Web page revision data
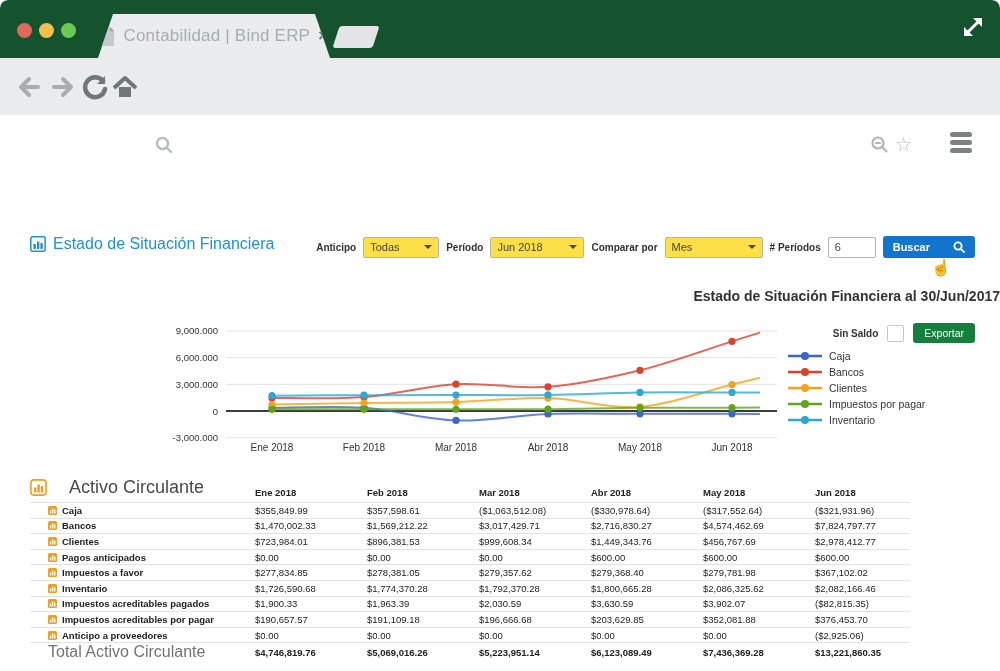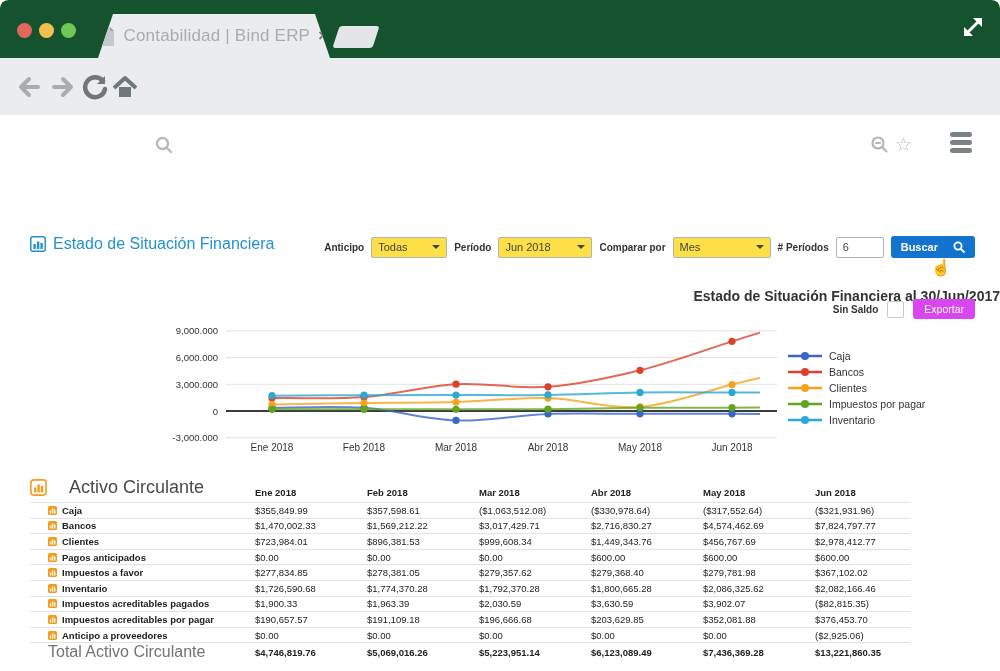"Buscar" .btn-buscar { gap: 15px -> 23px }
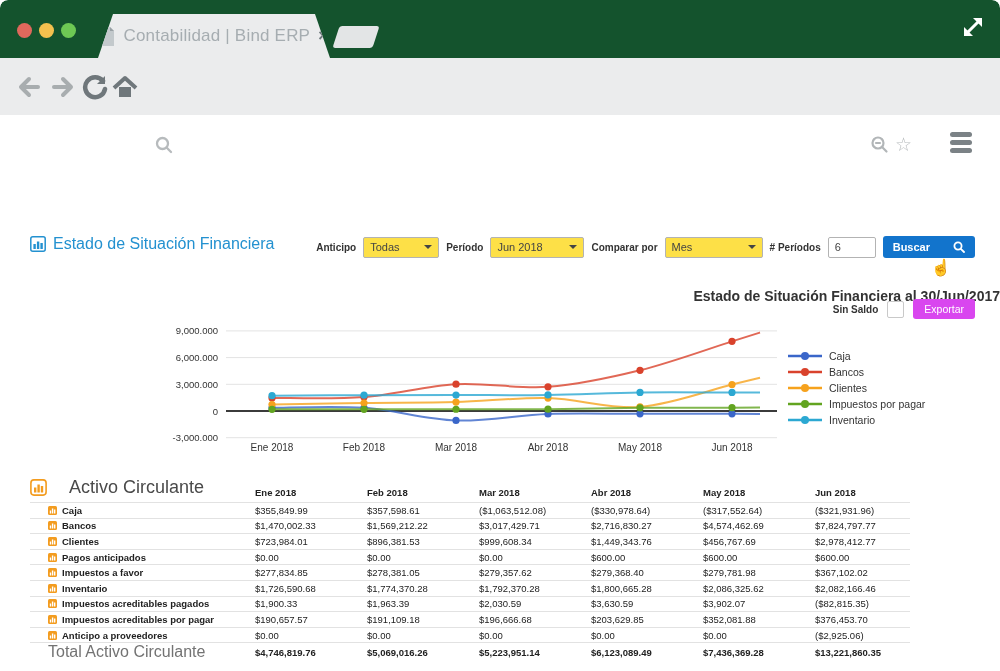"Sin Saldo" .export-bar { top: 140px -> 164px }
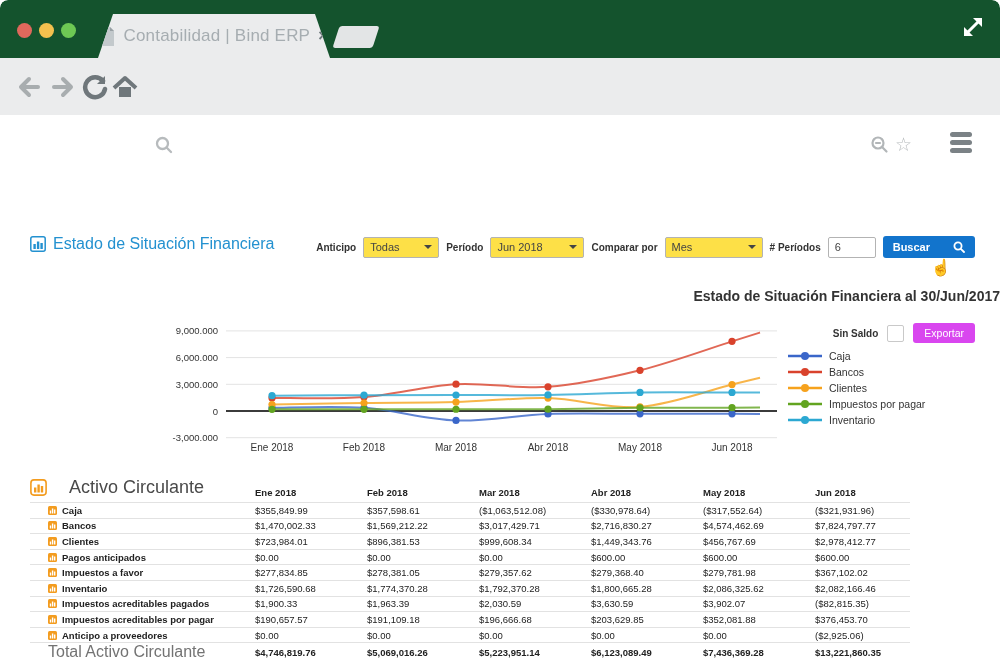"Exportar" .btn-export { background: #d946ef -> #15803d }
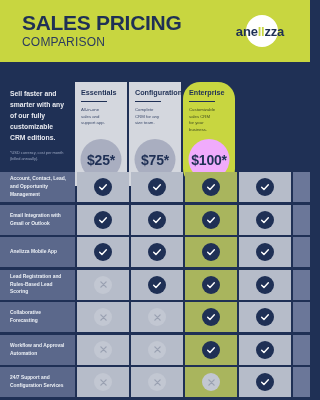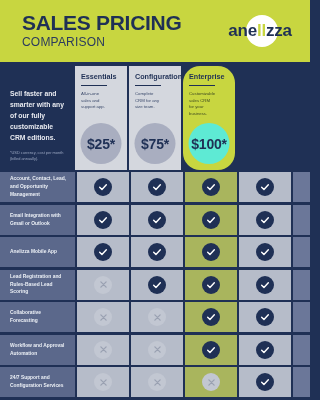"anellzza" .logo-text { font-size: 17px -> 13px }
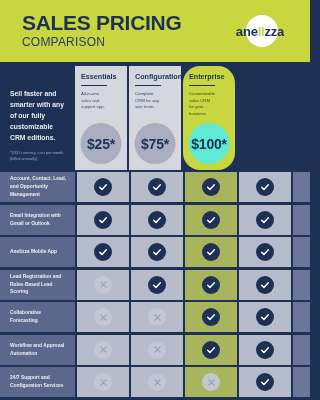"Essentials" .plan-card { top: 0 -> 16px }
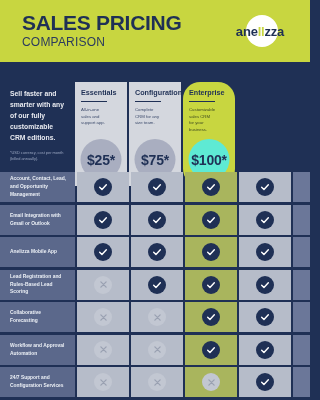"$100*" .plan-card.featured .price-circle { background: #5eead4 -> #f0abfc }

**YOUR INSTRUCTIONS**.
Only the lines from the one with "font-size: 17px ->" through the last line of the records above are wanted, copied exactly and with pictures omitted.

**OUTPUT**.
"anellzza" .logo-text { font-size: 17px -> 13px }
"Essentials" .plan-card { top: 0 -> 16px }
"$100*" .plan-card.featured .price-circle { background: #5eead4 -> #f0abfc }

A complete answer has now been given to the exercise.